Alors on voit bien que cela concerne d’abord la politique et la langue italiennes. Mais c’est le mot sabotage qui est utilisé en français, pour exprimer qu’on détruit ou qu’on abîme quelque chose pour empêcher un projet de se réaliser. C’est ça le sens dans lequel on comprend le mot aujourd’hui.

Le mot saboter dans ce sens existe depuis plus d’un siècle, mais il possède d’autres sens figurés : faire mal quelque chose, bâcler un travail, ne pas le soigner. Puis on passe de l’idée de gâcher un travail qu’on fait à celle de faire en sorte d’en faire échouer le résultat, de le « bousiller » comme on dit familièrement depuis longtemps – bousiller est un vieux verbe en français. Et puis, surtout pendant la dernière guerre le mot a pris un sens plus précis : il s’agissait, notamment dans le monde ferroviaire d’ailleurs, de rendre impraticables les communications pour gêner l’occupant allemand. Donc le mot n’a pas qu’une mémoire négative, il porte aussi des souvenirs héroïques. Mais son origine est compliquée et elle a beaucoup intrigué les spécialistes du langage.

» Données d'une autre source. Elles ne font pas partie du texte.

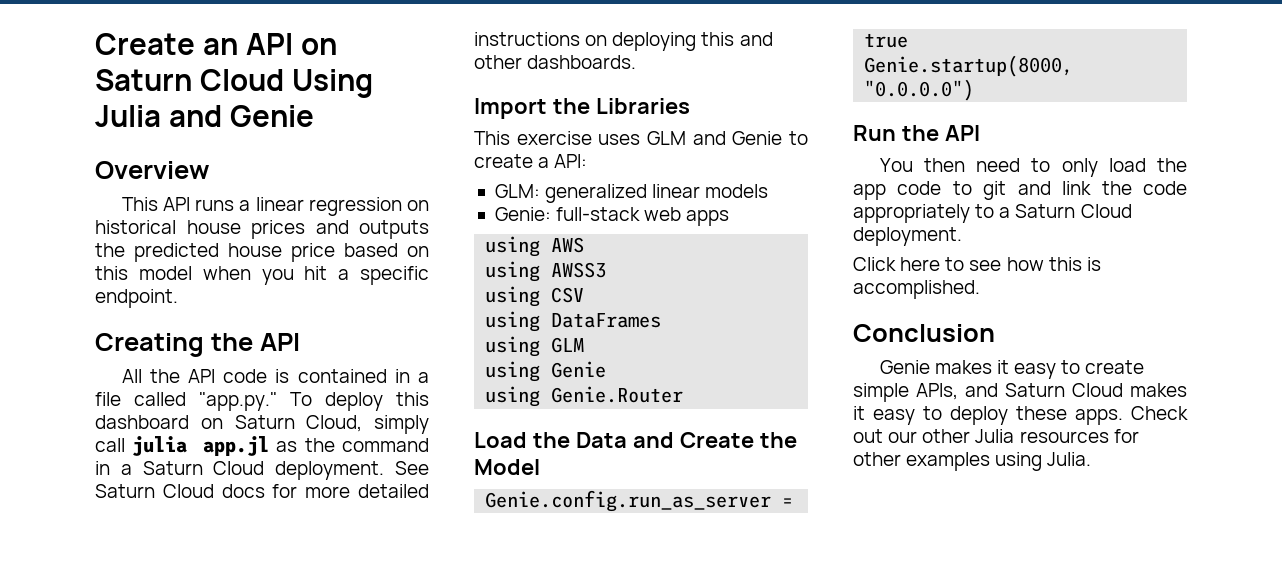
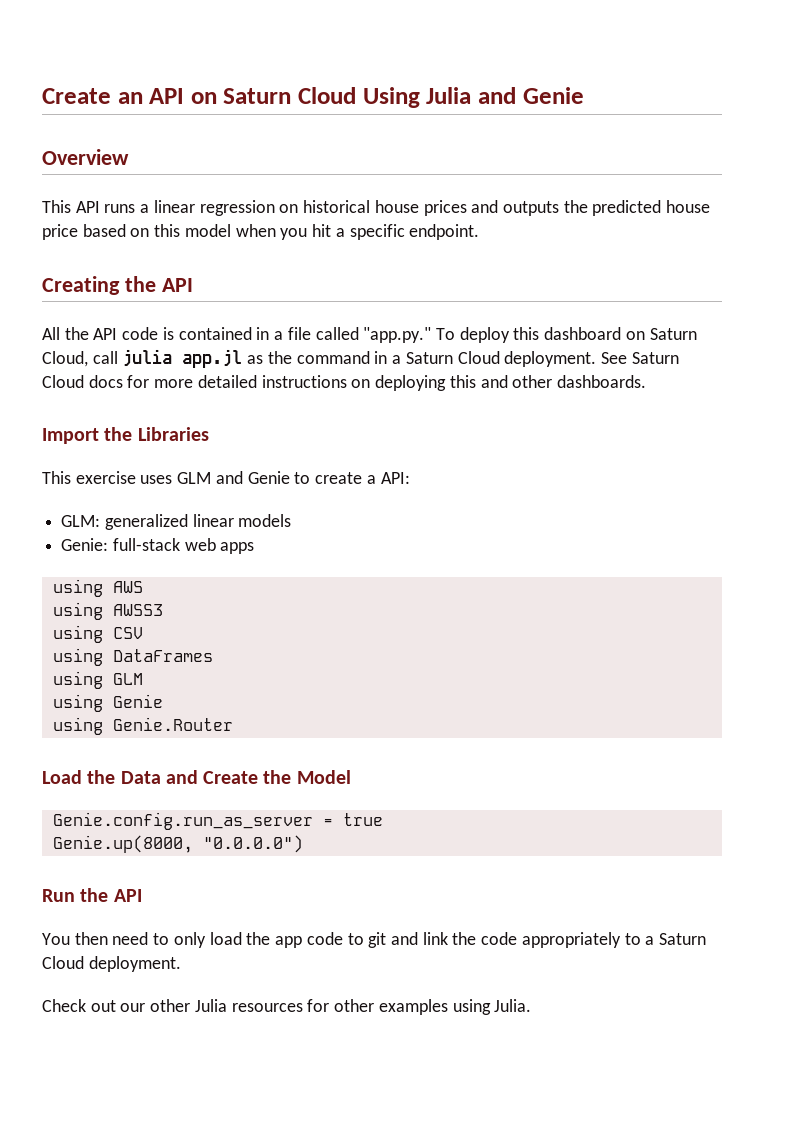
[374,415,429,434] simply -> (88, 359) none
[864,55,1074,77] Genie.startup(8000, -> [52,835,193,853] Genie.up(8000,
[853,257,1101,271] [853,280,980,299] [853,324,995,342] [879,360,1145,379] [853,383,1187,402] [853,406,1123,425] Click here to see how this is accomplished. // Conclusion // Genie makes it easy to create simple APIs, and Saturn Cloud makes it easy to deploy these apps. -> (181, 964) none

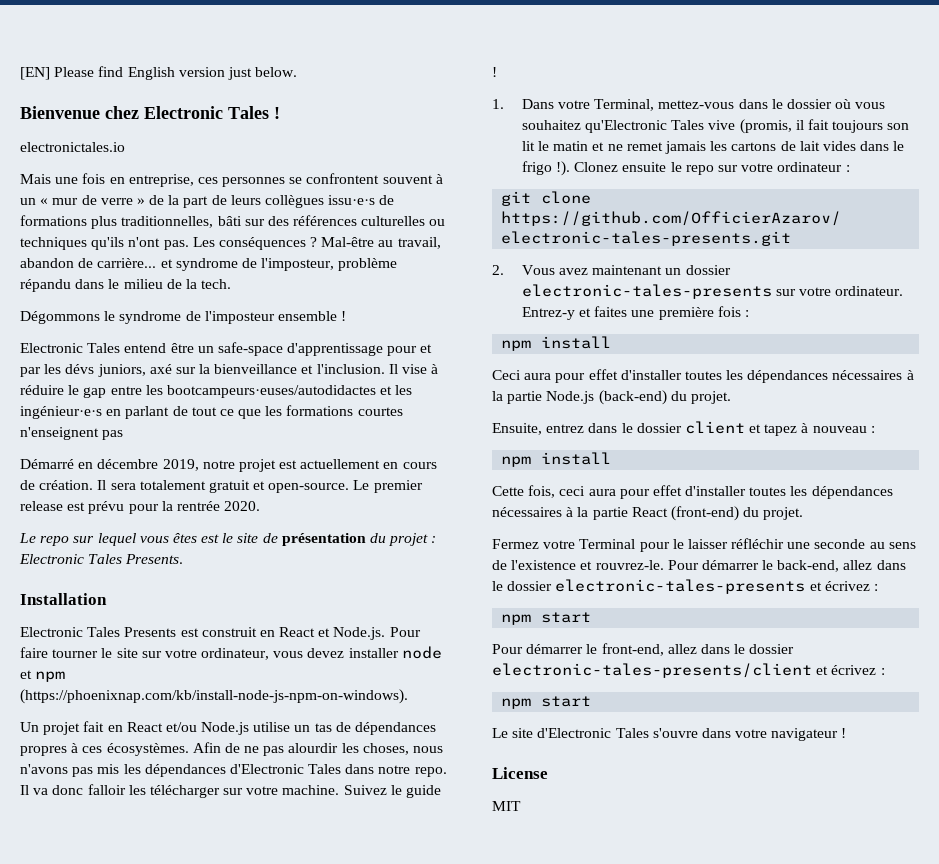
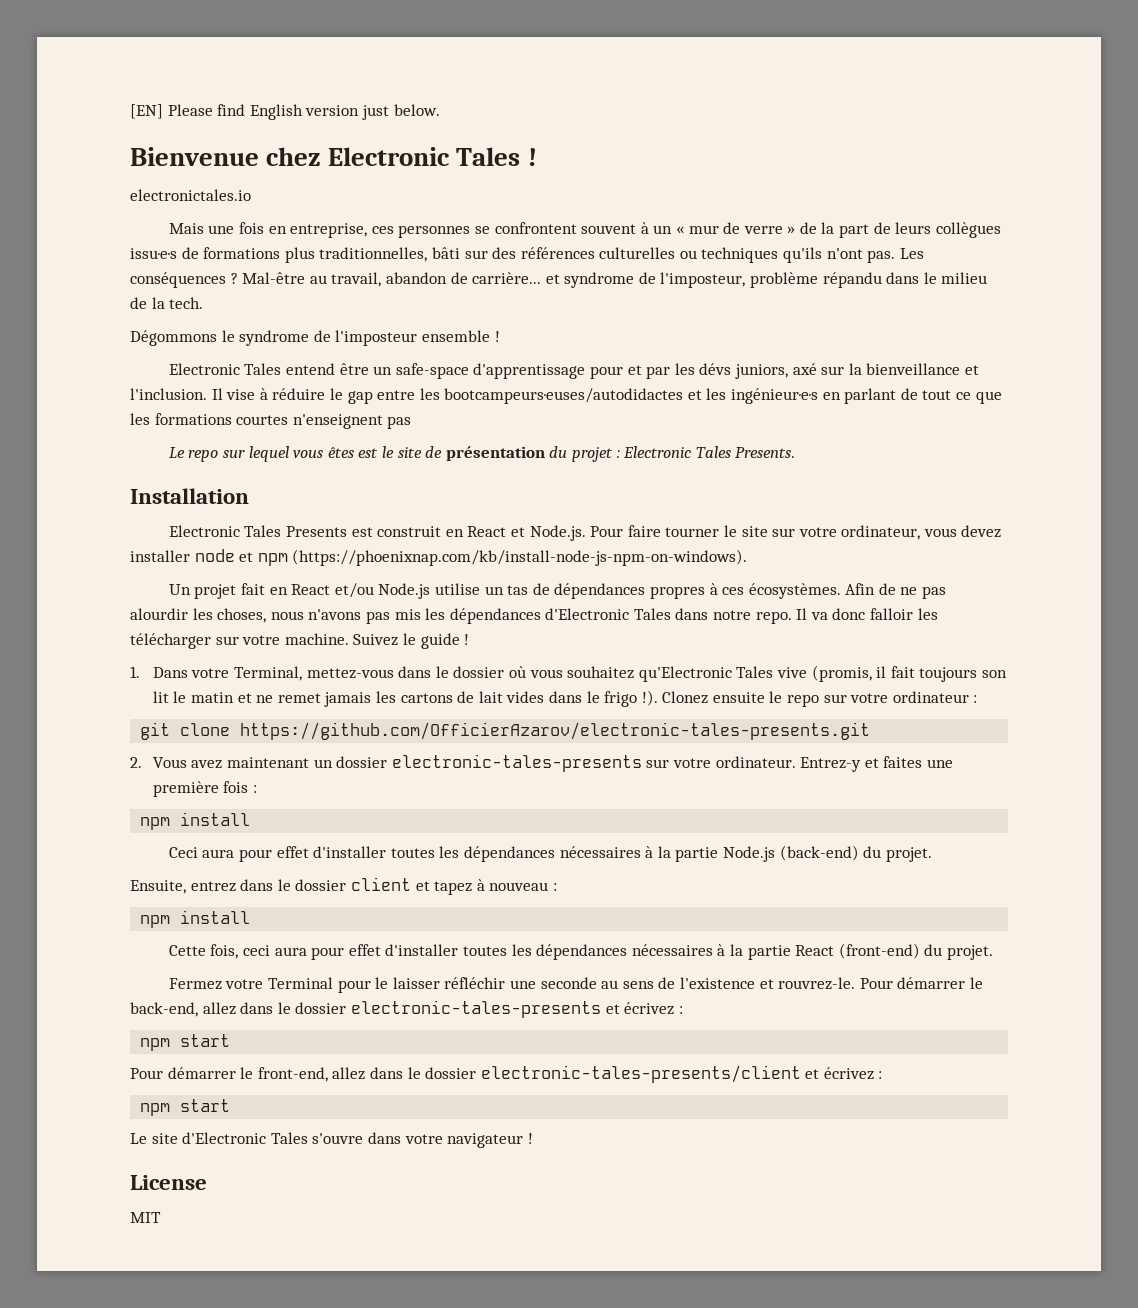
[20,459,437,472] [20,480,423,493] [20,501,261,514] // Démarré en décembre 2019, notre projet est actuellement en cours de création. Il sera totalement gratuit et open-source. Le premier release est prévu pour la rentrée 2020. -> (412, 422) none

On sait tous ce que c’est qu’un sabot ! Eh bien saboter et sabotage viennent directement de ce mot… Comment ce drôle de détour a-t-il pu s’effectuer ?

Le mot de départ se rattache peut-être à crapaud, et en tout cas, il est associé à l’idée de laideur : un objet mal fait, un peu grossier. Les crapauds n’ont pas très bonne réputation. Alors l’objet sabot depuis longtemps désigne cette chaussure taillée tant bien que mal dans un bloc de bois. On sait d’autre part que les paysans ont souvent été considérés d’un peu haut par ceux qui vivent en ville, censés être plus raffinés. Le sabot est souvent le symbole de cette prétendue lourdeur.

On en tire quelques expressions : - avoir les deux pieds dans le même sabot, c’est à dire être un peu benêt, un peu empoté (mais précisons que l’expression est couramment utilisée à la négative, comme un compliment : « il n’a pas les deux pieds dans le même sabot »), - avoir du foin dans ses sabots, (et on dit plus couramment dans ses bottes) c’est avoir mis de l’argent de côté, - et puis dernière expression « vous ! Je  vous vois venir, avec vos gros sabots ». Ça fait allusion à la lourdeur de celui qui voudrait être fin, qui veut amener subtilement une demande, mais qui se laisse tout de suite deviner.

Avertissement ! Ce texte est le document préparatoire à la chronique Les Mots de l’Actualité. Les contraintes de l’antenne et la durée précise de la chronique rendent indispensables un aménagement qui explique les différences entre les versions écrite et orale.